Monte San Giusto, uma pequena cidade na Itália, decide fincar uma bandeiraem suas ruas. Ela não é branca, é vermelha na forma de um grande nariz de palhaço abraçada á torre da igreja bem acima de seu relógio. Uma bandeira de alegria colocada abaixo de Deus e acima do tempo. Todos se preparam para esta festa de uma semana. Se pudéssemos olhar por cima da terra veríamos esta pequena cidade: um ponto pequeno com sua bandeira cravada. Tão marcante quanto ver o grande nariz plantado na Igreja, é ver como cada morador se prepara para acolher este momento. Cada casa decora, de maneira simples mas cuidadosa, suas portas e janelas com flores feitas de copos coloridos, um sinal de boas vindas para os que chegam.O palhaço é visto em suas varias representações: pregado nos muros, em grandes fotos e desenhos, transitando nas ruas e interagindo com as crianças, ocupando os palcos das praças, as tendas do Circo instalado na cidade.
Não é casual que no mundo de hoje uma cidade decida celebrar a alegria.
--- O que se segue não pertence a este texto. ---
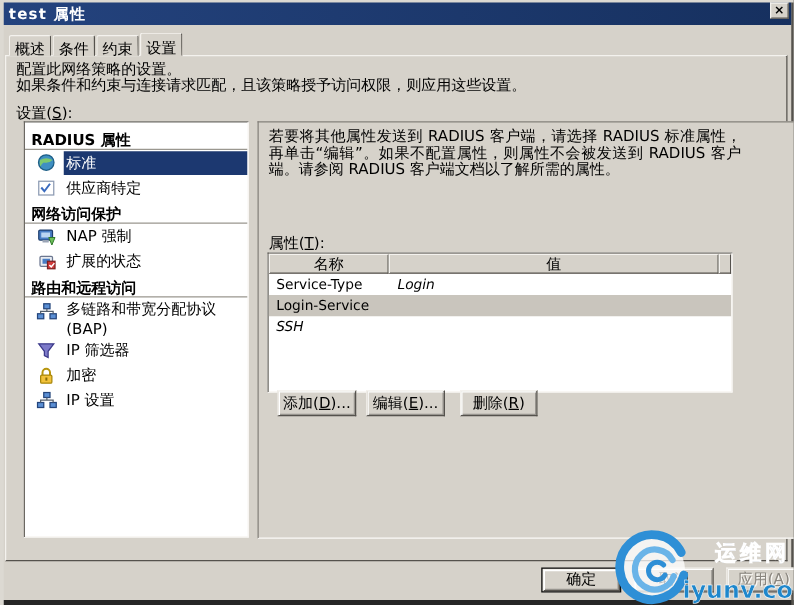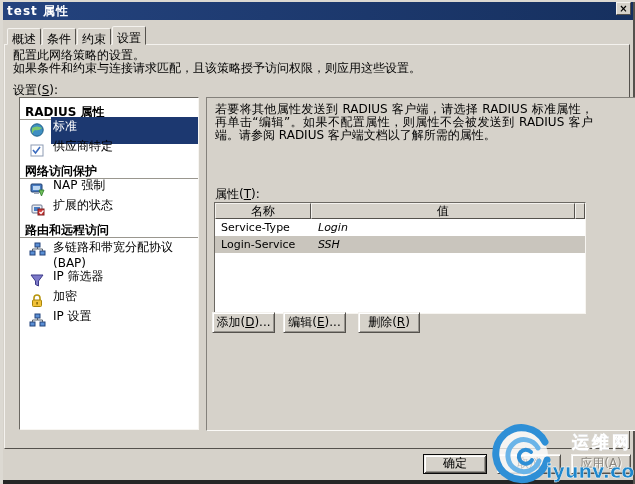--- a/index.html
+++ b/index.html
@@ -26,21 +26,21 @@
     border:1px solid;border-color:#f4f2ee #55524d #55524d #f4f2ee;z-index:2;}
   .desc{position:absolute;left:8px;top:4px;font-size:12px;line-height:13px;color:#000;width:600px;}
   .settings-label{position:absolute;left:8px;top:37px;font-size:12px;color:#000;}
   .u{text-decoration:underline;}
   
   .sidebar{position:absolute;left:14px;top:52px;width:180px;height:333px;background:#fff;
     border:1px solid;border-color:#6b6862 #f7f5f1 #f7f5f1 #6b6862;overflow:hidden;padding-top:3px;}
   .sb-header{font-size:12px;font-weight:bold;color:#000;padding:3px 4px 2px 5px;border-bottom:1px solid #9a978f;height:19px;}
   .sb-item{display:flex;align-items:center;height:20px;padding-left:9px;font-size:12px;color:#000;}
   .sb-item .ico{width:17px;height:15px;margin-right:5px;flex:0 0 17px;}
-  .sb-item .lbl{padding:1px 6px 9px 2px;white-space:nowrap;}
+  .sb-item .lbl{padding:1px 6px 1px 2px;white-space:nowrap;}
   .sb-item.selected .lbl{background:#1c3870;color:#fff;flex:1;}
   .sb-item.twoline{height:32px;align-items:flex-start;}
   .sb-item.twoline .ico{margin-top:4px;}
   .sb-sub{font-size:12px;margin-top:20px;}
   
   .rpanel{position:absolute;left:201px;top:52px;width:459px;height:334px;
     border:1px solid;border-color:#84817b #fbfaf7 #fbfaf7 #84817b;background:#d6d2ca;}
   .rpanel-text{position:absolute;left:8px;top:5px;width:378px;font-size:12px;line-height:13px;color:#000;text-align:justify;}
   .attr-label{position:absolute;left:8px;top:88px;font-size:12px;color:#000;}
   .listview{position:absolute;left:7px;top:104px;width:372px;height:112px;background:#fff;
@@ -48,24 +48,24 @@
   .lv-header{display:flex;height:16px;text-align:center;}
   .lv-hcell{background:#d6d2ca;border:1px solid;border-color:#f4f2ee #55524d #55524d #f4f2ee;
     font-size:12px;padding:0 4px;line-height:14px;color:#000;}
   .lv-hcell.c1{width:97px;}
   .lv-hcell.c2{width:267px;}
   .lv-hcell.cf{flex:1;}
   .lv-row{display:flex;height:17px;font-family:"DejaVu Sans Mono","Liberation Mono",monospace;
     font-size:11px;line-height:17px;color:#000;}
   .lv-row .cell1{width:97px;padding-left:6px;}
   .lv-row .cell2{flex:1;padding-left:6px;font-style:italic;}
-  .lv-row.selected{background:#c9c5bd;}
+  .lv-row.selected{background:#c9c5bd;flex-direction:column;}
   .btn{background:#d6d2ca;border:1px solid;border-color:#f4f2ee #55524d #55524d #f4f2ee;
     box-shadow:inset 1px 1px 0 #fff,inset -1px -1px 0 #97948e;
-    font-size:12px;color:#000;text-align:center;display:inline-block;cursor:default;}
+    font-size:12px;color:#000;text-align:center;display:inline-block;cursor:default;margin-left:10px;}
   .panel-btn{position:absolute;top:214px;height:21px;line-height:18px;}
   .btn-add{left:5px;width:63px;}
   .btn-edit{left:76px;width:63px;}
   .btn-del{left:151px;width:62px;}
   
   .footer-btn{position:absolute;top:454px;height:20px;line-height:16px;z-index:4;}
   .btn-ok{left:423px;width:64px;border:1px solid #0a0a0a;
     box-shadow:inset 1px 1px 0 #f4f2ee,inset -1px -1px 0 #55524d,inset 2px 2px 0 #fff,inset -2px -2px 0 #97948e;}
   .btn-cancel{left:497px;width:64px;}
   .btn-apply{left:571px;width:60px;color:#8a867f;text-shadow:1px 1px 0 #fbfaf7;}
A alegria transcende a mascara do palhaço. É um bem a ser cuidado como cuidamos dos rios, dos mares, das florestas. Um patrimônio da humanidade. É um ingrediente essencial para nos globalizarmos. Lugar de encontro das diferenças, da dissolução de fronteiras e defesas, espaço no qual podemos nos mover com sensibilidade humana para acolher as desigualdades sociais. Ou simplesmente espaço para ajudar a dar sentido a nossa existência.
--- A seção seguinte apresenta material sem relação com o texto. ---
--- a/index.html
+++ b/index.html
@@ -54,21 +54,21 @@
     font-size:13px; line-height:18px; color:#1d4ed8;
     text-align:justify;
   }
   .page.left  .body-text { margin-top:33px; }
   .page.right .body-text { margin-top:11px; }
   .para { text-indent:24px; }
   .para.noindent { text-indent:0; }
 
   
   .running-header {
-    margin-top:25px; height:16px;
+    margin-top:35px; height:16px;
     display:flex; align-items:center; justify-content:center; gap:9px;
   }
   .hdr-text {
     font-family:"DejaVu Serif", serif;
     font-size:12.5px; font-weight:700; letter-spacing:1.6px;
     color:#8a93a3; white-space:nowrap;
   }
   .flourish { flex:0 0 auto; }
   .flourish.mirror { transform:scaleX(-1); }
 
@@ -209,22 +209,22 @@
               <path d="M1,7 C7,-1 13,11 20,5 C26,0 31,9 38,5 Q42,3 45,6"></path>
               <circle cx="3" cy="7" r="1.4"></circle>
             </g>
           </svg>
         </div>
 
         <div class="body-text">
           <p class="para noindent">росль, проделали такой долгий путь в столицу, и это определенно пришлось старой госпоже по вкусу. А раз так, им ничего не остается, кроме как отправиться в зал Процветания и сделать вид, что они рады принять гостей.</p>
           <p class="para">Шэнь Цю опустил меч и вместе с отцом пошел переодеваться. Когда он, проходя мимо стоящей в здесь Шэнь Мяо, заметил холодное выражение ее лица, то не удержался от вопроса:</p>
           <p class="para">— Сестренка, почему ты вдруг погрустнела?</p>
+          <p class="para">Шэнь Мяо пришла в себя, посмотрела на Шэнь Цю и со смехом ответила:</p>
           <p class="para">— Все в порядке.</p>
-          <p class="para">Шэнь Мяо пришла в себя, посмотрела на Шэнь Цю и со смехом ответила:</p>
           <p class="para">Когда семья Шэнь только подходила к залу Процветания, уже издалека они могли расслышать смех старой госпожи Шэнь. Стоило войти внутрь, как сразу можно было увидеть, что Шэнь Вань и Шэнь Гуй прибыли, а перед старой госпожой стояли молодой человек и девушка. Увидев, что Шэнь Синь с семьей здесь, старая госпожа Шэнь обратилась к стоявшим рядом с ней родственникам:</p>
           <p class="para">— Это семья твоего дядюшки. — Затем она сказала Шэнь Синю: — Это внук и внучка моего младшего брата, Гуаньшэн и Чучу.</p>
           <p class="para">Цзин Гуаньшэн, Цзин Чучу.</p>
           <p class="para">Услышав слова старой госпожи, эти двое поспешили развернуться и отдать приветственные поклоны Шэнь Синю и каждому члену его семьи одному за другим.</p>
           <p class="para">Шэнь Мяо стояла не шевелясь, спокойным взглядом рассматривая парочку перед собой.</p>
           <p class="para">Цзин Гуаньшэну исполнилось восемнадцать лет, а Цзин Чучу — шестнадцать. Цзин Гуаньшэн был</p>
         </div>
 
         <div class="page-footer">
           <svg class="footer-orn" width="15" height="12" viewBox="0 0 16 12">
Eu tive a oportunidade de ficar lá por dois dias, ensinando em um seminário e um workshop, com Thais Ferrara. Durante a oficina, foi proposto um jogo onde um participante colocado no centro de um círculo de participantes, jogou a bola para o outro no círculo, que diria o seu nome, de onde veio e por que ele decidiu ser um palhaço em hospitais. As respostas variaram, mas convergiram para uma base comum: tentar uma nova maneira de ver o mundo.
Assim seja: podemos todos os dias plantar novas bandeiras no mapa do mundo do planeta.